Every now and then a news item appears about the discovery of some remote Amazon tribe that survives in a pristine, Neolithic state. The stories occur less and less, as fewer and fewer tribes remain untouched by the modern world. Disease and development have devastated most.
What is lost in this process of destruction? Does it matter if a Neolithic people, their entire language and culture, is lost or transformed? Is there anything that these peoples, so separated by superstition and suspicion, can teach us? For their own good, should we gradually introduce them to our world and ways or leave them to subsist in isolation in the rain forest?
These are questions that inevitably surface as you read Mario Vargas Llosa’s The Storyteller, first published in 1987 as El hablador. The Nobel Prize-winning Peruvian novelist was ahead of his time writing what might be described as an ecological novel. For the questions he raises are about the delicate balance of an entire ecosystem, of a people and the environment that sustains them, where the essential tool for group survival is the knowledge passed down through storytelling.
Vargas Llosa approaches this complex issue through the first-person narrative of a Peruvian novelist and documentary film producer who while traveling to Florence, Italy stumbles upon an exhibit of photographs of the Machiguenga tribe in the Amazon.

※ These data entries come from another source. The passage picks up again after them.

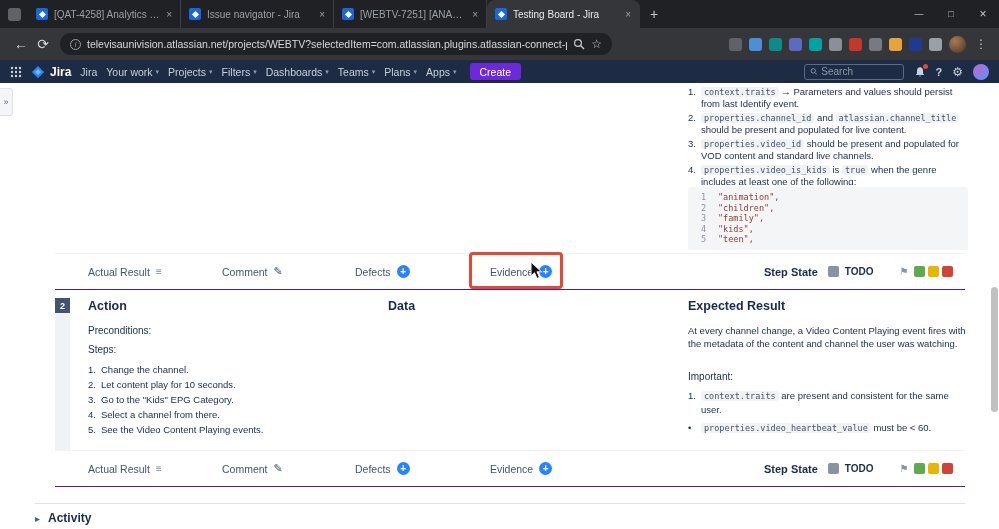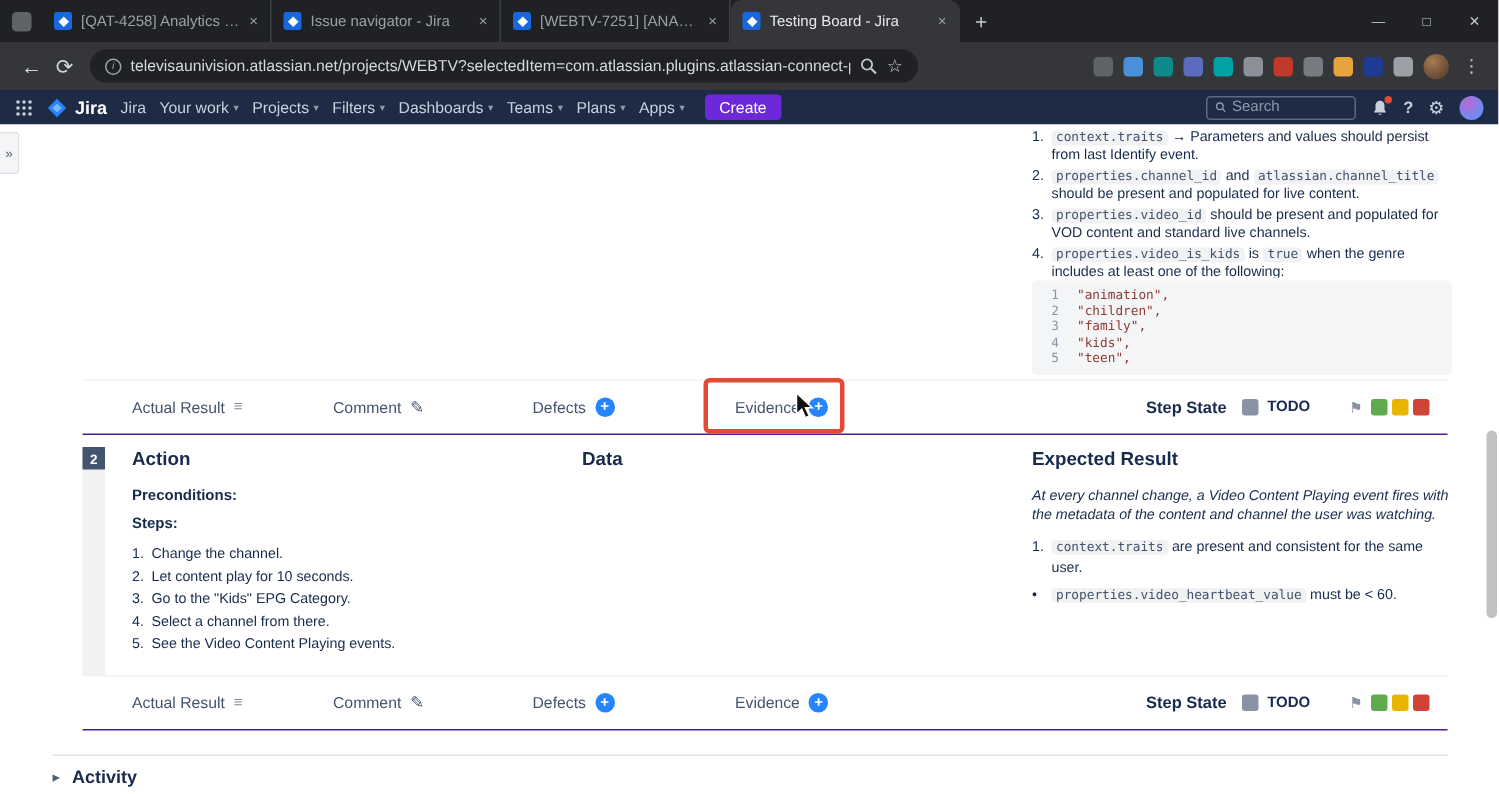--- a/index.html
+++ b/index.html
@@ -90,7 +90,7 @@
   .col-data { left:388px; width:200px; }
   .col-expected { left:688px; width:280px; }
   .colheader { font-size:12.5px; font-weight:700; color:#172B4D; margin-bottom:11px; }
-  .sublabel { font-size:10px; font-weight:700; color:#172B4D; margin-bottom:6px; }
+  .sublabel { font-size:10px; font-weight:400; color:#172B4D; margin-bottom:6px; }
   .sentence { margin-bottom:9px; }
   .steps .li { line-height:15px; margin-bottom:0; }
   .para { margin-bottom:8px;font-style:italic; }

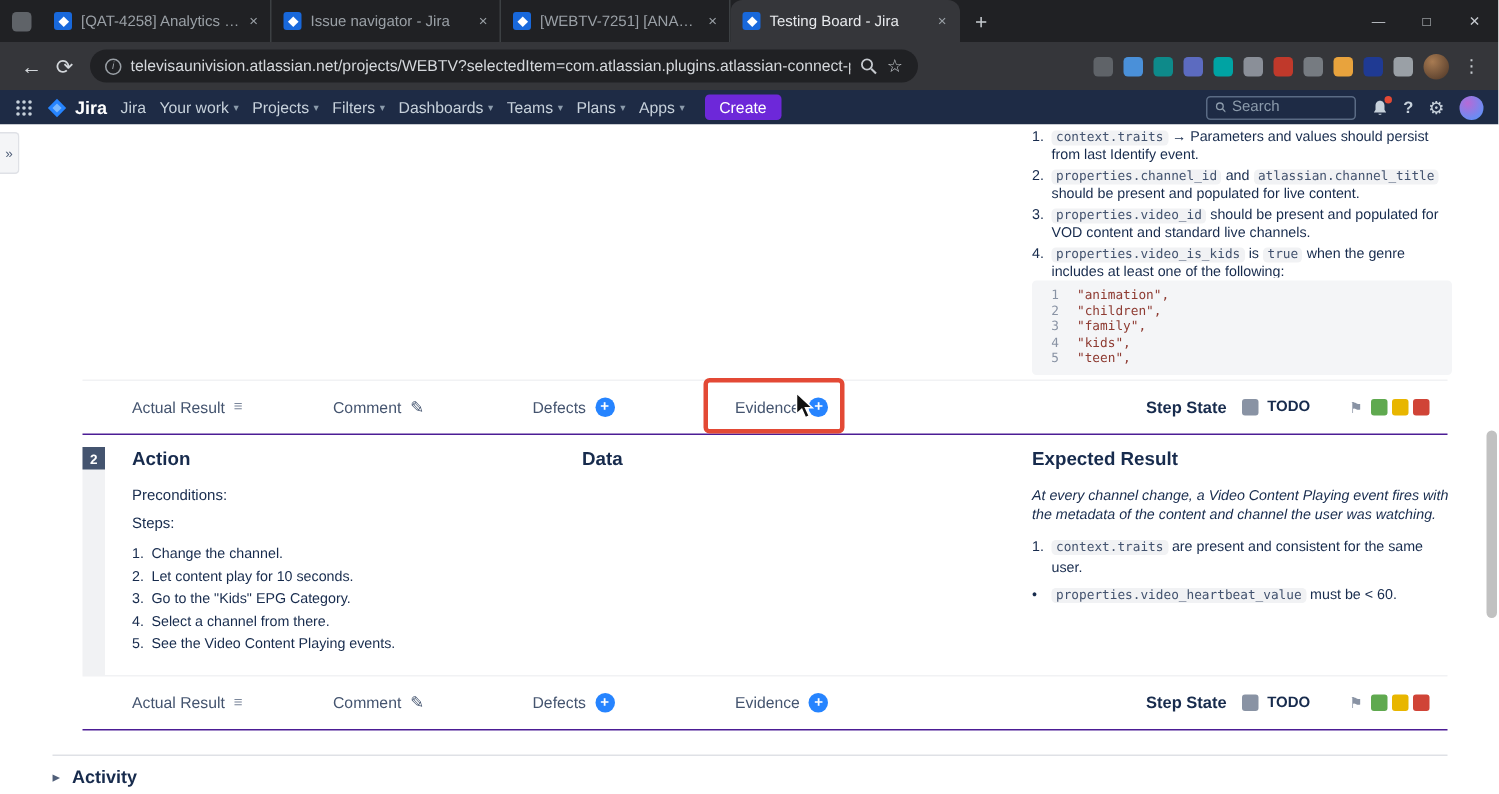--- a/index.html
+++ b/index.html
@@ -93,7 +93,7 @@
   .sublabel { font-size:10px; font-weight:400; color:#172B4D; margin-bottom:6px; }
   .sentence { margin-bottom:9px; }
   .steps .li { line-height:15px; margin-bottom:0; }
-  .para { margin-bottom:8px;font-style:italic; }
+  .para { margin-bottom:20px; }
   .expitem { display:flex; margin-top:5px; }
   .expitem .marker { width:13px; flex:none; }
 

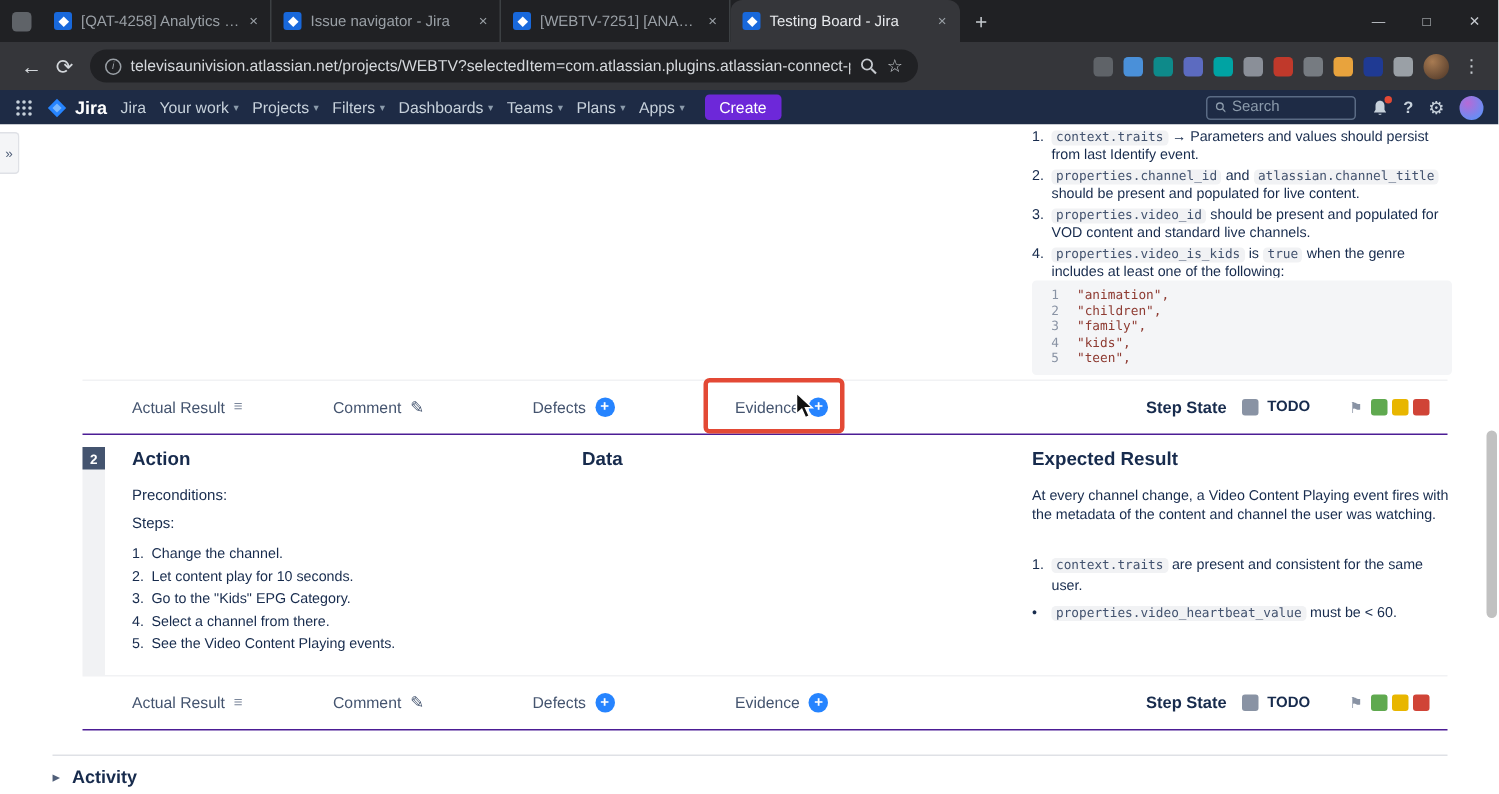--- a/index.html
+++ b/index.html
@@ -363,6 +363,7 @@
   <div class="col col-expected">
     <div class="colheader">Expected Result</div>
     <div class="para">At every channel change, a Video Content Playing event fires with the metadata of the content and channel the user was watching.</div>
+    <div class="sublabel">Important:</div>
     <div class="expitem">
       <span class="marker">1.</span>
       <span class="litext"><span class="icode">context.traits</span><span> are present and consistent for the same user.</span></span>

It’s a tribe he knows firsthand, and one photo in particular sends him reeling back in time to his university-days friendship with Saul “Mascarita” Zuratas. Mascarita, a Peruvian of Jewish descent with a face stained by a birthmark, became obsessed with the Machiguenga as an anthropology student and disappeared from the narrator’s life years before. In the photo in the exhibition, the narrator believes he has seen the stained face of his old friend, dressed like a Machiguenga, at the center of a circle serving as a tribal storyteller. Could it really be him?
Vargas Llosa is a daring writer, always willing to experiment with narrative form. In this novel he makes a “qualitative leap in reality” (a phrase Vargas Llosa borrowed from Hegel to describe this narrative device in his primer on fiction writing, Letters to a Young Novelist) by shifting between two narrators, one being the novelist in Italy recalling his old friend in Peru, and the second being an anonymous storyteller narrating the stories of the Machiguengas. It’s a bold move and Vargas Llosa succeeds in the enormous challenge of creating the magical and dreamlike narrative of the Machiguenga genesis.
This is a book of ideas, of two “communicating vessels” (to use another Vargas Llosa term for his narrative device) that try to elevate those ideas. And in this sense Vargas Llosa succeeded. But, for me, he failed to deliver an engaging story. The novel lacks tension because the novelist-narrator reveals where the story is going in the first few chapters and there are no surprises or conflicts. Nor is there any significant character development in either protagonist, although the anonymous storyteller (big spoiler, it’s Mascarita) does become amusingly creative, embellishing Machiguenga myths with stories from Kafka and the Old Testament. As accomplished as the writing is, ultimately these weaknesses led to my disappointment.
At one point in the story the novelist-narrator describes how he struggled to write a book about his experiences in the Amazon but somehow his notes on his encounters with the Machiguengas always failed to come together. One senses that Vargas Llosa struggled with the same problem. Storytelling is its own ecosystem, requiring a delicate balance of tension, development and unpredictability; it requires more than ideas, which are often better presented in an essay. For this reader, the writer failed at the most important task of storytelling—to beguile his audience.